Dealers have cashed in on the slim-inventory, high-customer-demand equation, scoring record profits without the need to discount the few vehicles they have in stock. The industry’s average new-vehicle transaction price grew to a record $40,206 in June, according to J.D. Power. That’s nearly $1,700 more than the previous record set just a month ago. Meanwhile, it said average incentive spending per vehicle in June fell an estimated 43 percent from a year earlier to $2,492.

The effect of the chip crisis has varied by automaker, with many import brands faring better than the Detroit 3.

Nissan’s second-quarter sales soared 71 percent, but new-vehicle availability will hit its lowest point this summer, said Judy Wheeler, Nissan division vice president of sales and regional operations in the U.S. Nissan dealers’ average supply at the beginning of June was 43 days, according to Cox Automotive estimates.

“In September, we are expecting to be back to full production,” Wheeler said. “I hope it sticks that way.”

Hyundai Motor America has also been less hampered by the shortage. “I do a lot of traveling and I have yet to see a completely empty lot,” said Randy Parker, senior vice president of national sales.

But the automaker isn’t immune to the disruption happening in the supply chain, he added. “We try to prioritize what we can and cannot build, when we can build it, what trim levels we look at,” he said.

GM, Ford Motor Co. and Stellantis have fared far worse. GM has had to cancel production of more than 250,000 vehicles, but only 1 percent of those losses were lucrative full-size pickups and SUVs, according to LMC Automotive. Stellantis lost almost 200,000 vehicles, and 13 percent were full-size light trucks, according to LMC. Second-quarter sales for both GM and Stellantis rose more than 30 percent from a year earlier.

Ford sales rose 9.2 percent in the second quarter, including a 27 percent drop in June. Ford last week extended shutdowns or temporarily cut shifts at plants that make the Explorer, F-Series, Transit, Bronco Sport, Edge and Escape.

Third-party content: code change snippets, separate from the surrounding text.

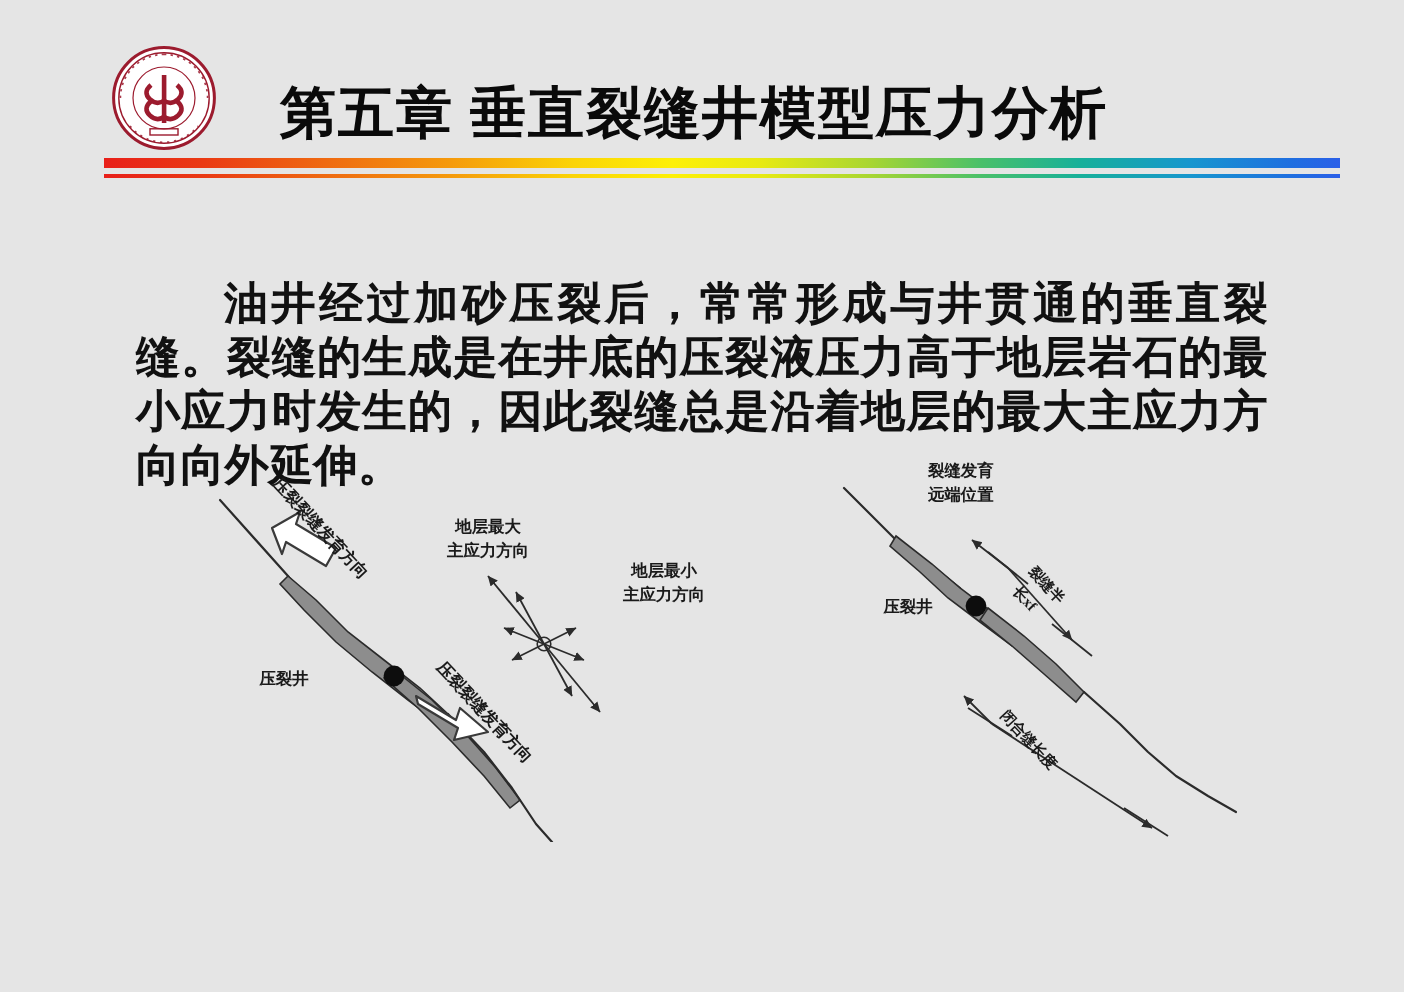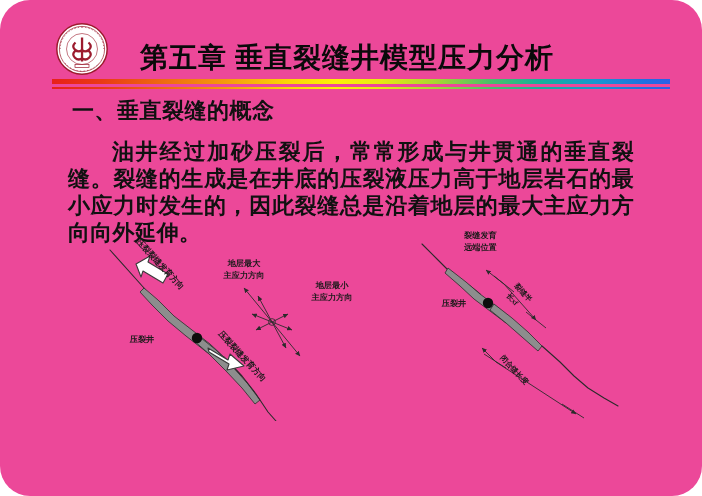--- a/index.html
+++ b/index.html
@@ -14,9 +14,8 @@
     position: relative;
     width: 702px;
     height: 496px;
-    background: #ec4899;
+    background: #e5e5e5;
     overflow: hidden;
-    border-radius: 30px;
   }
 
   

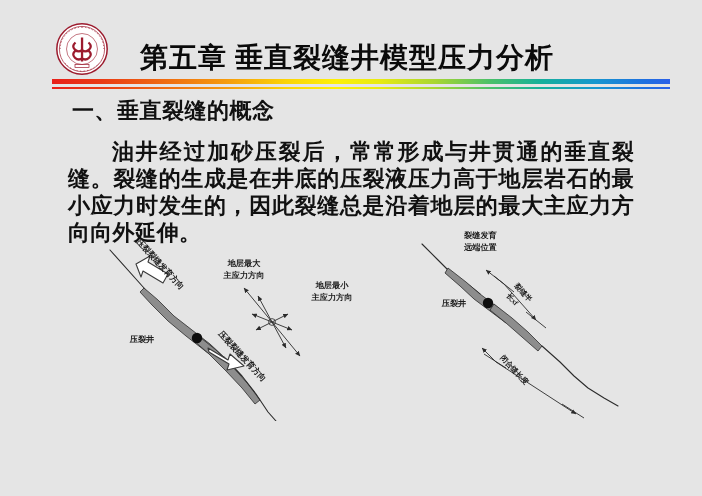--- a/index.html
+++ b/index.html
@@ -175,7 +175,6 @@
   <div id="rainbow-thick" class="rainbow"></div>
   <div id="rainbow-thin" class="rainbow"></div>
 
-  <div id="section-heading">一、垂直裂缝的概念</div>
 
   <div id="body-text">油井经过加砂压裂后，常常形成与井贯通的垂直裂缝。裂缝的生成是在井底的压裂液压力高于地层岩石的最小应力时发生的，因此裂缝总是沿着地层的最大主应力方向向外延伸。</div>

Ford plants ran at just 55 percent of capacity through May this year, resulting in more than 350,000 vehicles lost, 37 percent of which were full-size trucks, according to LMC.

Ford has been offering customers $1,000 off if they place an order for a vehicle to be built later. The strategy has led to a 16-fold increase in retail orders vs. a year earlier, Andrew Frick, vice president of Ford sales in the U.S. and Canada, said in a statement.

But those deliveries won’t come all at once, and dealers need more inventory today, said Greg Loudon, owner of Loudon Motors Ford in Minerva, Ohio. “All I see is a lot of dealers that have a monster to feed, and they’ve got no inventory,” he said. “I’m going to just keep my feet dipped in the used-car business.”

In Miami, Zinn said Warren Henry can survive on limited inventory. Most vehicles are sold before they arrive, and he expects profitability to remain strong as the group leans on fixed operations and used-vehicle sales.

But with new-vehicle days’ supply creeping into the single digits at some stores, one kink can rattle a dealer’s entire month. “When inventory is this tight and you have a recall or something along those lines, it totally throws everything off,” Zinn said. “There’s no room for error.”

David Muller, Laurence Iliff and Urvaksh Karkaria contributed to this report.